By Tristan Hicks (Aaron Meacham)

Why did the good relationship between the colonists and Indians break down?

The Wampanoag

During the 1620's English children grew up listening to the savages that killed people at James Town. People were hesitant to leave the Netherlands due to these facts, as well as the poor survival rates. When the Pilgrims landed in Massachusetts in 1620, they were expecting savage beasts and wild men. What they found, instead, was a world with plenty of natural resources and a friendly group of Indians who belonged to a confederation called the Wampanoag, led by a sachem (religious leader) called Massasoit. Massasoit was generous and supplied food to the colonists, expecting gifts in return by Native American custom.
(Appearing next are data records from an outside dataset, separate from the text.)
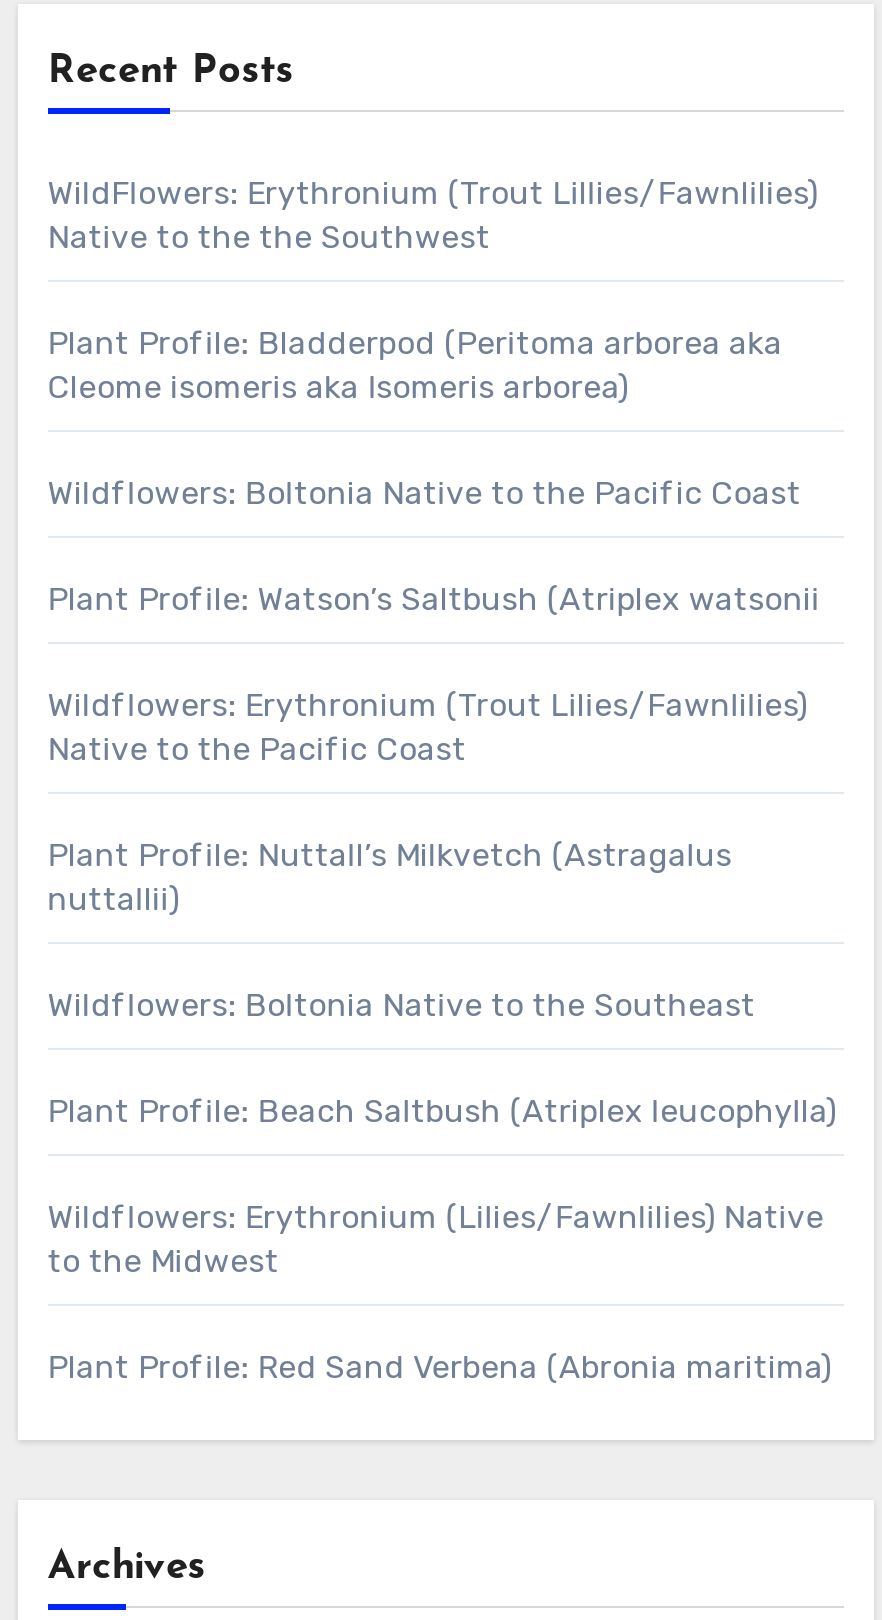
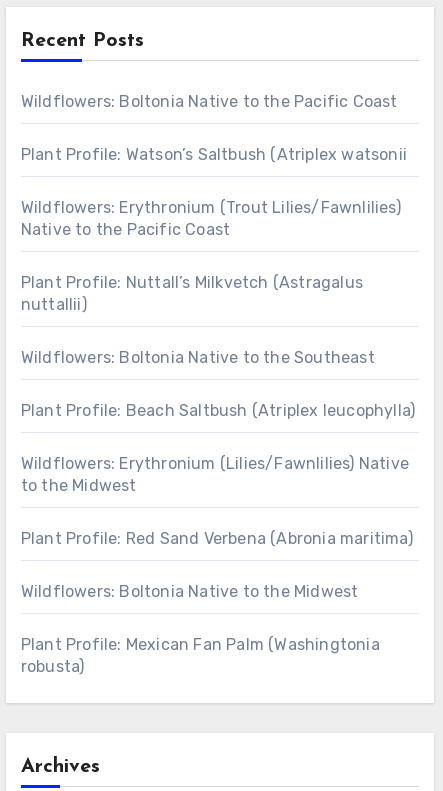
- WildFlowers: Erythronium (Trout Lillies/Fawnlilies)
- Native to the the Southwest
- Plant Profile: Bladderpod (Peritoma arborea aka
- Cleome isomeris aka Isomeris arborea)

moved up: Wildflowers: Boltonia Native to the Pacific Coast | Plant Profile: Watson’s Saltbush (Atriplex watsonii | Wildflowers: Erythronium (Trout Lilies/Fawnlilies) | ... | to the Midwest | Plant Profile: Red Sand Verbena (Abronia maritima)

+ Wildflowers: Boltonia Native to the Midwest
+ Plant Profile: Mexican Fan Palm (Washingtonia
+ robusta)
What the Wampanoag wanted was support in a war against their enemies, the Narragansett. The Wampanoag and other coastal tribes had been nearly wiped out by a smallpox epidemic that had been brought by English fisherman and sailors. Weakened, most of the coastal tribes had formed an alliance together and were in danger of losing their lands to stronger inland groups like the Narragansett. Massasoit was a great friend but neither the Wampanoag nor the Pilgrims could communicate with each other without using awkward hand signals. But good fortune arrived in the form of Squanto, an English speaking Patuxet native. Squanto traveled to Europe after being kidnapped by an English fisherman and sold into slavery in Spain. He met a monk who helped him escape to England, where he found a ship that agreed to take him back home. Squanto's knowledge of the forests and New World survival helped the colonists avoid many mistakes other colonies would make. Squanto taught the Pilgrims to farm using native techniques, including using fish as fertilizer. His knowledge of European culture helped create a bond between the Pilgrims and their Native American neighbors. They then formed an alliance that would be the main reason for the survival of the Plymouth Colony.

The Pequot War

When the Pilgrims first came, they were a small ragged group who didn't pose much of a threat to the Native Americans. In fact, the Pilgrims found a land that had been depopulated of Indians. This was due to an earlier smallpox epidemic that killed as many as 90% of the local Indians. The Wampanoag, who once had 1000 warriors, were now reduced to 30. Hostile tribes like the Narragansett and Pequot were ready to take over their lands. The Pilgrims and Wampanoag formed an alliance. By 1630, the Great Migration had begun and thousands of pilgrims were flooding into the New World. The pilgrims demands to be fed, housed, and needing land to establish farms. This demand for more land (that the Indians owned) combined with not fully understanding each others culture led to increasing conflicts between the Native Americans and Puritans. In 1636, the murder of a Boston merchant led to war with the powerful Pequot tribe who was accused (wrongfully) of committing the crime. The English allied with the Narragansett who also wanted to get rid of the Pequot and in the of Mystic River massacred an entire Pequot village in a surprise night attack. Their huts were burned down, some with people still inside, and those who tried to flee were shot down, Any survivors were sold to slave traders in the Caribbean. In 1671, the alliance between the Wampanoag and the English started to break down and turned to war after the English continued to demand more and more native land, and when three Indians who had been accused of murdering a settler in Plymouth were tried and executed by English law rather than by Indian customs. A sachem named Metacomet rose up against the English during "King Phillips War". During this war the Wampanoag and their allies fought the English and their Indian allies and both sides committed massacres and destroyed entire towns and villages. By the end of the war half of the Native Americans in New England had either been killed or had fled west.